フリーンダスキンが黄黒ぶち柄ニンジャ装束の下半身部分を露出しようとした、まさにその時!「ニャーッ!」不屈の憎悪で四つ這い姿勢となったニンジャスレイヤー少女のネコアシ・ノバシ・アシ!「アバーッ!」股間に痛打!
そしてニンジャスレイヤーがフリーンダスキンの視界から消えた!一体どこに!?「お留守をイタダキ!イヤーッ!」「アバーッ!」背後から暗黒カラテ、ボディチェック崩れの変則肘撃ち炸裂!フリーンダスキンはカラテ衝撃で正面大木に打ちつけられた。「ハ、ハウンドイエーガー=サン!助けてくれ!」
フリーンダスキンのヘルプ要請にニンジャスレイヤー少女は今一度全方位カラテ警戒!カイシャクより先に未知数ニンジャ存在を警戒するべし!(((バカ!ただのブラフよ!この場にニンジャはコヤツ一人!)))「ッ!バカにして!イヤーッ!」ニンジャスレイヤー怒りのボトルネックカットチョップ!

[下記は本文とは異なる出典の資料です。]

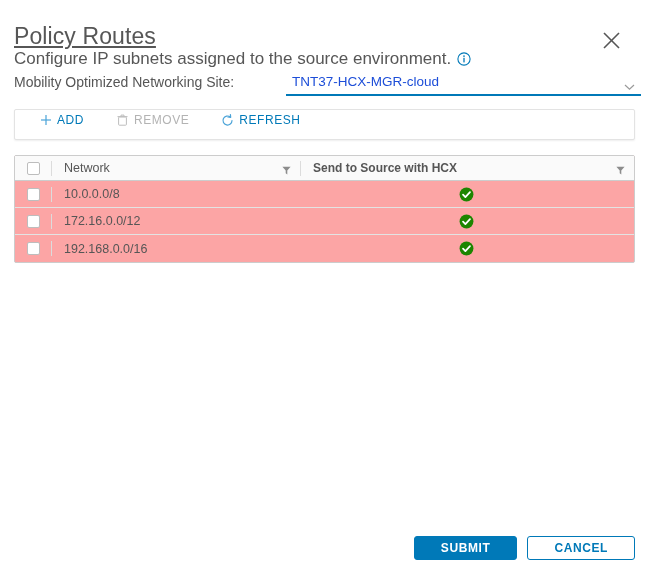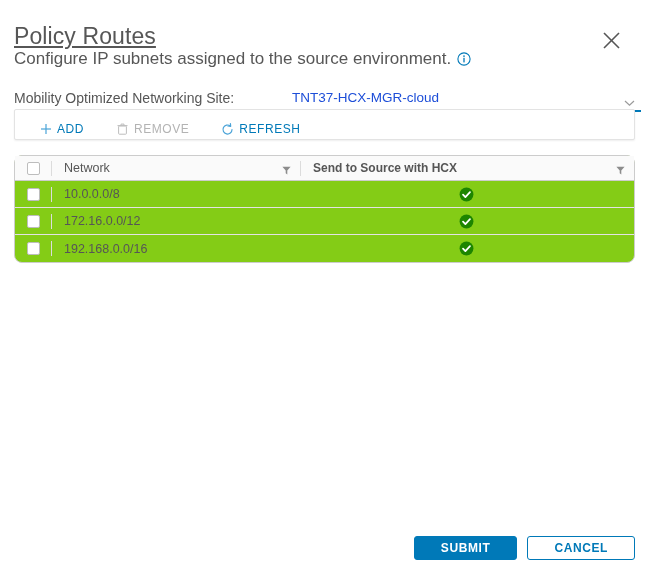--- a/index.html
+++ b/index.html
@@ -67,21 +67,20 @@
     justify-content: center;
   }
 
   
   .site-row {
     position: absolute;
     left: 0;
     top: 70px;
     width: 649px;
     height: 26px;
-    margin-top: 16px;
   }
   .site-label {
     position: absolute;
     left: 14px;
     top: 3px;
     font-size: 14px;
     color: #565656;
     line-height: 18px;
     white-space: nowrap;
   }
@@ -118,21 +117,21 @@
     position: absolute;
     left: 14px;
     top: 109px;
     width: 621px;
     height: 31px;
     background: #ffffff;
     border: 1px solid #e3e3e3;
     border-radius: 2px;
     box-shadow: 0 1px 2px rgba(0,0,0,0.07);
     display: flex;
-    align-items: flex-end;
+    align-items: flex-start;
     padding-left: 22px;
     box-sizing: border-box;
   }
   .tb-btn {
     display: flex;
     align-items: center;
     gap: 5px;
     font-size: 12px;
     letter-spacing: 0.55px;
     font-weight: 500;
@@ -155,23 +154,23 @@
     align-items: center;
     justify-content: center;
   }
 
   
   .table {
     position: absolute;
     left: 14px;
     top: 155px;
     width: 621px;
-    background: #84cc16;
+    background: #fca5a5;
     border: 1px solid #cccccc;
-    border-radius: 8px;
+    border-radius: 2px;
     box-sizing: border-box;
   }
   .thead {
     display: flex;
     height: 25px;
     background: #fafafa;
     border-bottom: 1px solid #cccccc;
     align-items: center;
     box-sizing: border-box;
   }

「アバーッ!サヨナラ!」首切断されたフリーンダスキンはしめやかに爆発四散した。「フゥーッ。ハァーッ」プシューッ!スチームめいた熱気が放熱され、徐々に褐色となりつつあった少女の皮膚が白魚めいた白肌に戻っていく。
(((グハハハハ!キンボシ・オオキイ!よくぞフォックス・ニンジャを討ち取った!)))ナラクは上機嫌だ。(どっちがフォックス・ニンジャだったの?)少女は小首を傾げた。正面アンブッシュにも気付かぬニンジャアトモスフィアばかりデカいサンシタと、確かなニンジャ野伏力を持つ二人組。
ニンジャスレイヤー少女はナラクに警告されるまで、木に登って潜んでいたニンジャ存在に気付いていなかったのだ。(((無論、アンブッシュしたほうよ。アヤツは強大すぎるフォックス・ニンジャのソウルを御しきれず、実質サンシタであった。あの程度で爆発四散するなど思わなんだのであろうよ)))
(((生前時と憑依時とのニンジャ基礎能力の差にアジャストできておらぬ……くやしかろうのう。くやしいかろうのう。くやしいのう。くやしいのう。グググググ!グハハハハハ!)))ナラクはとても上機嫌だ。実際珍しい。
(((アヤツが真にニンジャソウル憑依適合しておったなら、実際100のジツを使いこなす、恐るべきマスターニンポとの死闘を覚悟する準備が必要であった。コムスメがフォックス・ニンジャのアウト・オブ・眼中レベルの未熟なへなちょこであったからアンブッシュが通じたのよ)))
(へなちょこって言うなーッ!)ニンジャスレイヤー少女はナラクに反抗しつつ、再びランニング速度で走り始める。ニンジャ山賊団をスレイした帰り道。まだまだカラテ至らぬ。「勝ってメンポを確かめよ」というコトワザを倣うかのように、ニンジャスレイヤー少女は気を引き締めた。
少女は「フォックス・ニンジャ=サンは100もジツ選択肢があったのに、たった1つカラテが出来なかったのかしら?」とつぶやくのでした。
【フォックス・ニンジャ・リコレクション】終わり
◆忍殺◆ニンジャ名鑑#102【ハウンドイエーガー】◆少女◆
恐るべきフォックス・ニンジャのニンジャソウル憑依者であり、自分をこの世の王と信じて疑わぬ、典型的な増上慢。実際のイクサにおいて100の選択肢があったとて、状況に応じたジツを使いこなせたかどうかは怪しいものだ。
◆忍殺◆ニンジャ名鑑#103【フリーンダスキン】◆少女◆
おそらくミンナペロリと同等か、やや劣る程度のネコカラテの使い手。ニンジャ野伏力ではミンナペロリを上回る。ニンジャソウル憑依者としてフリーダムに生きていたが、ハウンドイエーガーの謎めいたジツにより存在格差を分からされていた。